**Saved entries:**
::::::::::

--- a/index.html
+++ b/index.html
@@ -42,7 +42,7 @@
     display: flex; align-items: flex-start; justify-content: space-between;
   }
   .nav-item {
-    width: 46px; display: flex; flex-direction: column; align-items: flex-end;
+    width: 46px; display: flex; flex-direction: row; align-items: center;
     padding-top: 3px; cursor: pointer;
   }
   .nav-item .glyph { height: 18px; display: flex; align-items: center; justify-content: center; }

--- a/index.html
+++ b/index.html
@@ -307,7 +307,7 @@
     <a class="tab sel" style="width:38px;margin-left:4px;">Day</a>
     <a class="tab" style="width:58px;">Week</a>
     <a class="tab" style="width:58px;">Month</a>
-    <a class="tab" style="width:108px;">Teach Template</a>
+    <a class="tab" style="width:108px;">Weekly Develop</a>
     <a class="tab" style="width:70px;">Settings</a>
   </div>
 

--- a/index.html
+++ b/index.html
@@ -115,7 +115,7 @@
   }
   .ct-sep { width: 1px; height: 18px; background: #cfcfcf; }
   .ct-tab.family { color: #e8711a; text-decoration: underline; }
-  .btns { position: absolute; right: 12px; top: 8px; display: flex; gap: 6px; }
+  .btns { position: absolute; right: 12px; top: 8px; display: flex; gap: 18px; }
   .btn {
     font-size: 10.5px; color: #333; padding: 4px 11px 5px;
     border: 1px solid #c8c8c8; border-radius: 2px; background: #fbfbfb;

::::::::::

**DIRECTIONS FOR THIS TASK:**
In your answer, include only the lines above starting at the line that holds "-42,7 +42,7 @@" and ending at the line that holds "#e8711a; text-decoration: underline;", copied exactly.

**ANSWER BELOW:**
@@ -42,7 +42,7 @@
     display: flex; align-items: flex-start; justify-content: space-between;
   }
   .nav-item {
-    width: 46px; display: flex; flex-direction: column; align-items: flex-end;
+    width: 46px; display: flex; flex-direction: row; align-items: center;
     padding-top: 3px; cursor: pointer;
   }
   .nav-item .glyph { height: 18px; display: flex; align-items: center; justify-content: center; }

--- a/index.html
+++ b/index.html
@@ -307,7 +307,7 @@
     <a class="tab sel" style="width:38px;margin-left:4px;">Day</a>
     <a class="tab" style="width:58px;">Week</a>
     <a class="tab" style="width:58px;">Month</a>
-    <a class="tab" style="width:108px;">Teach Template</a>
+    <a class="tab" style="width:108px;">Weekly Develop</a>
     <a class="tab" style="width:70px;">Settings</a>
   </div>
 

--- a/index.html
+++ b/index.html
@@ -115,7 +115,7 @@
   }
   .ct-sep { width: 1px; height: 18px; background: #cfcfcf; }
   .ct-tab.family { color: #e8711a; text-decoration: underline; }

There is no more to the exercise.